Une diversification de l’approvisionnement permettrait aussi de réduire les incertitudes liées à l’instabilité dans le Delta du Niger et à la crainte de nouvelles interruptions. « Ce projet a toujours été considéré comme très risqué. Et la rupture d’approvisionnement n’est pas le seul danger. Il y a trois ans, un bateau a planté son ancre dans le pipeline et l’a coupé en deux. On a mis sept ou huit mois à le réparer », rappelle Jack Derickson, directeur général de Wapco.

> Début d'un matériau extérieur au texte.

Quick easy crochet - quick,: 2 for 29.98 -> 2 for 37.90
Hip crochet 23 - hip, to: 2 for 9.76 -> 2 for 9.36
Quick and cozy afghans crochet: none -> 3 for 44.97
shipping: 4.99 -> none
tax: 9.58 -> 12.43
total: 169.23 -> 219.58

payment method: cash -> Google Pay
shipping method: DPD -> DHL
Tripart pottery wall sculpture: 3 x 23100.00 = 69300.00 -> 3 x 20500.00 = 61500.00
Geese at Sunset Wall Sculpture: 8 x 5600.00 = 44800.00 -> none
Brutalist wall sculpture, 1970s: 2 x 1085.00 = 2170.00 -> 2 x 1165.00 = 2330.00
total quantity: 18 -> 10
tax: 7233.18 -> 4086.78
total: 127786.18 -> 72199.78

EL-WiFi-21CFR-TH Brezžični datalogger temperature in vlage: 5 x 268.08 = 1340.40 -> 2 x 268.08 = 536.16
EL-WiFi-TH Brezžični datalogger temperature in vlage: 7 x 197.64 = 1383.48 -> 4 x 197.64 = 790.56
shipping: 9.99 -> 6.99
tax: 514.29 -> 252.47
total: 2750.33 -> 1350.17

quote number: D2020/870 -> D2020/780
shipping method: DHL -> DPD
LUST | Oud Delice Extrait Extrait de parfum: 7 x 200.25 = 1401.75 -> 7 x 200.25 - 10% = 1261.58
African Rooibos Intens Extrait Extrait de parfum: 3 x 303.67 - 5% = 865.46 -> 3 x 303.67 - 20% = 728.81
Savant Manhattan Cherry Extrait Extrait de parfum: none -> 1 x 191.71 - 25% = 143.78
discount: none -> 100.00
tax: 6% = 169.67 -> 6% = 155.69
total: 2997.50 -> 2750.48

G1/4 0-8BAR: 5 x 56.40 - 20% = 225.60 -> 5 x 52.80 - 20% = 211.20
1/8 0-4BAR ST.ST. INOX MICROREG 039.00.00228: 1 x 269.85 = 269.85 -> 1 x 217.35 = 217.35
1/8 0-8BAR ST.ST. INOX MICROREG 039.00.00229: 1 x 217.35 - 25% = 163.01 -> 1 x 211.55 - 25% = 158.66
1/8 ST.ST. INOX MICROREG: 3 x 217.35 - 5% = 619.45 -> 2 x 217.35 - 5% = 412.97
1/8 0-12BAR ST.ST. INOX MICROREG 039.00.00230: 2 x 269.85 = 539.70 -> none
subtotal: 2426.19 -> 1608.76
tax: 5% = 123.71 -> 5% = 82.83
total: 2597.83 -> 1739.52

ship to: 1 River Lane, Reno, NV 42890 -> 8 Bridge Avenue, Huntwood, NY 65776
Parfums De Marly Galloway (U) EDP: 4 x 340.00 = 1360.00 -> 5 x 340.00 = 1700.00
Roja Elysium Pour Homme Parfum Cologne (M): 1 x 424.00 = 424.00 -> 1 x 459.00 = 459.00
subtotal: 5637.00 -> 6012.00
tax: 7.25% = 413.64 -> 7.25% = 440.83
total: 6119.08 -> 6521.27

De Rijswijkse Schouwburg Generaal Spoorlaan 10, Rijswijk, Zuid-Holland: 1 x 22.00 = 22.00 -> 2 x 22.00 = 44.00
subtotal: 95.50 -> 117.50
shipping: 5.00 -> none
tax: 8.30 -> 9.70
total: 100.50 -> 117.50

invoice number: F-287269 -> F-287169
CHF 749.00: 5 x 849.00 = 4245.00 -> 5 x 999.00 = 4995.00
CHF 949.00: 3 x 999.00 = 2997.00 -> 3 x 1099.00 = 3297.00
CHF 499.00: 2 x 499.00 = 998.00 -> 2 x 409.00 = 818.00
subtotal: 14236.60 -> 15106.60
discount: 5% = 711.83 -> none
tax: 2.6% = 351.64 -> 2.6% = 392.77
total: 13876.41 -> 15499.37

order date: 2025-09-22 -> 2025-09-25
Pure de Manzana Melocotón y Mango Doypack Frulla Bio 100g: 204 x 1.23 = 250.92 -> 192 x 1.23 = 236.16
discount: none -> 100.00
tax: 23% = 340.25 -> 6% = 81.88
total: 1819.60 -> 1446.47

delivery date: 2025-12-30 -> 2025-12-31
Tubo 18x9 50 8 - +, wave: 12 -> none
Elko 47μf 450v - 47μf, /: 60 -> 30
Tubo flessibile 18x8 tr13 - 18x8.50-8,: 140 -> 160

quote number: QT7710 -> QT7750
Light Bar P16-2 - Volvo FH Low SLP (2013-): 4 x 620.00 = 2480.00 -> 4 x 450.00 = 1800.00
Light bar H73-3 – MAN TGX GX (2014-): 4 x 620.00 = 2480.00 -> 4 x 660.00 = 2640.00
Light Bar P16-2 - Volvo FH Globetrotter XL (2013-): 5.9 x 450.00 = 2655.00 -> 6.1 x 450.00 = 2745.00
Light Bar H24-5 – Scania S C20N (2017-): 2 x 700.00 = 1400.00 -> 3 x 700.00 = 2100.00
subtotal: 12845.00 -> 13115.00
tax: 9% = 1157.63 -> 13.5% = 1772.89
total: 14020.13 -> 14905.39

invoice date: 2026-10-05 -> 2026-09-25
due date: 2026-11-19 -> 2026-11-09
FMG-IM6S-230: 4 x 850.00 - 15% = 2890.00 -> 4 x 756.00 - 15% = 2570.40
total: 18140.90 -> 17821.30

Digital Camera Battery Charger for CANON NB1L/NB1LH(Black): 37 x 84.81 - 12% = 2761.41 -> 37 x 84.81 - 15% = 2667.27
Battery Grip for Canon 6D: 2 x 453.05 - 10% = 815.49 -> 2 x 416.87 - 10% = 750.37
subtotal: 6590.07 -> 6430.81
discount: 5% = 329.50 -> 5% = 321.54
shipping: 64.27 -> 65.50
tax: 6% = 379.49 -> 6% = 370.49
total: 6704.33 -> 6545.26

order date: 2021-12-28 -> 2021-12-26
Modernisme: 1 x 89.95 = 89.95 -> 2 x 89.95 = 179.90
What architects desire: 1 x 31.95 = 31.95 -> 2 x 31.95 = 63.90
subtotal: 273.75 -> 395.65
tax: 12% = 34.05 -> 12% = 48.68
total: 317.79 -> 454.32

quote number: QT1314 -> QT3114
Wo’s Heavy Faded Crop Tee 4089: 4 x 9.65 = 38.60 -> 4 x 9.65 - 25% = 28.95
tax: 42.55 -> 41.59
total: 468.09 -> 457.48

Dans ce contexte incertain, c’est surtout vers le Ghana que se tournent les regards. Avec la découverte du gisement de Jubilee, le pays pourrait à son tour approvisionner ses voisins, ce qui permettrait de répondre aux besoins futurs – avec la construction de nouvelles centrales dans les années à venir – et de trouver une alternative au gaz nigérian. Accra prévoit déjà d’investir 775 millions de dollars pour en exploiter 4,2 millions de m3 par jour. De quoi remettre en cause l’approvisionnement en gaz nigérian ?

« Le gazoduc est en accès libre. Nous pouvons donc acheter le droit d’y faire transiter notre gaz », avance Alfred Ahenkorah, secrétaire de direction de la Commission de l’énergie du Ghana. Une deuxième source d’approvisionnement pourrait même faciliter l’extension du gazoduc vers la Côte d’Ivoire et le Sénégal. « Compte tenu des problèmes de délestages dans la région, ce serait une bonne chose si le Ghana l’approvisionnait, témoigne Tcharabalo Abiyou, directeur général de l’énergie au ministère des Mines et l’Énergie du Togo. Reste à savoir si les investissements seront suffisants pour pouvoir exporter le gaz de Jubilee. » Vu la lenteur du projet à aboutir, on peut craindre le pire.